In the early 2000s, as then-finance minister Charlie McCreevy fulfilled his promise to seriously hike all Oireachtas members' pay, people were at best mildly annoyed. It was for a period of years a time of largesse - if not excess.
But from 2008 onwards when the economy fell asunder politicians felt the brunt of people's raw anger on these issues. It was, and may again be, a time when some political top-ups compare badly with welfare.
So, the Government has done a semi hands-up and announced a 10pc pay cut for ministers, senior and junior.
They are damping down the taking of previous pay rises which had been put on ice.
The reality is that the Taoiseach is in line to take €1,500 per year more than his predecessor, and ministers some €600 per year more. It is easy to say those "pay cuts" worked out rather well. But let's not be too mean here because it is a gesture.

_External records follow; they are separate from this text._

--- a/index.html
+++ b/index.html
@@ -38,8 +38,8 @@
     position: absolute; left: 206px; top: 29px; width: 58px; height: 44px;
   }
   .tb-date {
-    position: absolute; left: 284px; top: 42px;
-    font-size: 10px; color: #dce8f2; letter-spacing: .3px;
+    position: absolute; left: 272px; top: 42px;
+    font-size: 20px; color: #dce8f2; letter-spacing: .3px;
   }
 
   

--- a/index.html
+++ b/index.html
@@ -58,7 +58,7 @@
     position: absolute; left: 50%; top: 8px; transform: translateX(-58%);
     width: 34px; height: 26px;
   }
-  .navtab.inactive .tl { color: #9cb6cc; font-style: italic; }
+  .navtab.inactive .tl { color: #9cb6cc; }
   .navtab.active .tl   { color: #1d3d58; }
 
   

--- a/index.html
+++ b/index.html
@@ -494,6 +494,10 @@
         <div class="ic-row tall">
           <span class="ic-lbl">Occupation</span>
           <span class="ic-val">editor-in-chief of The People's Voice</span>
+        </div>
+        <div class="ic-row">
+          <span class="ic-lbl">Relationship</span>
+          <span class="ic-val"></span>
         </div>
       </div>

And three super-juniors will now share two pay top-ups, giving them an extra €10,000 per year each, instead of commanding an extra €16,000.
Much political capital could have been spared had they thought of that one last week.
Still, it is always hard to win on political pay and perks. And the entire nation needs a focus on the bread and butter issues.
A week ago tomorrow the post-coronavirus stimulus package was launched amid some good portents. On Monday we got a less than fully reassuring story on schools reopening. When the TDs limp out the Dáil gate tomorrow, they need to use a much-needed break to reflect on these and other issues, and on how to make them work.
On the plus side, there was a happy ending to the "48-hour rule". In 1990 the EU cadged a whacking bit of punter street cred when its Court of Justice outlawed it under free trade rules and got the punters back on the bus to Newry.
We may be waiting a deal longer for a remedy for our current political woes.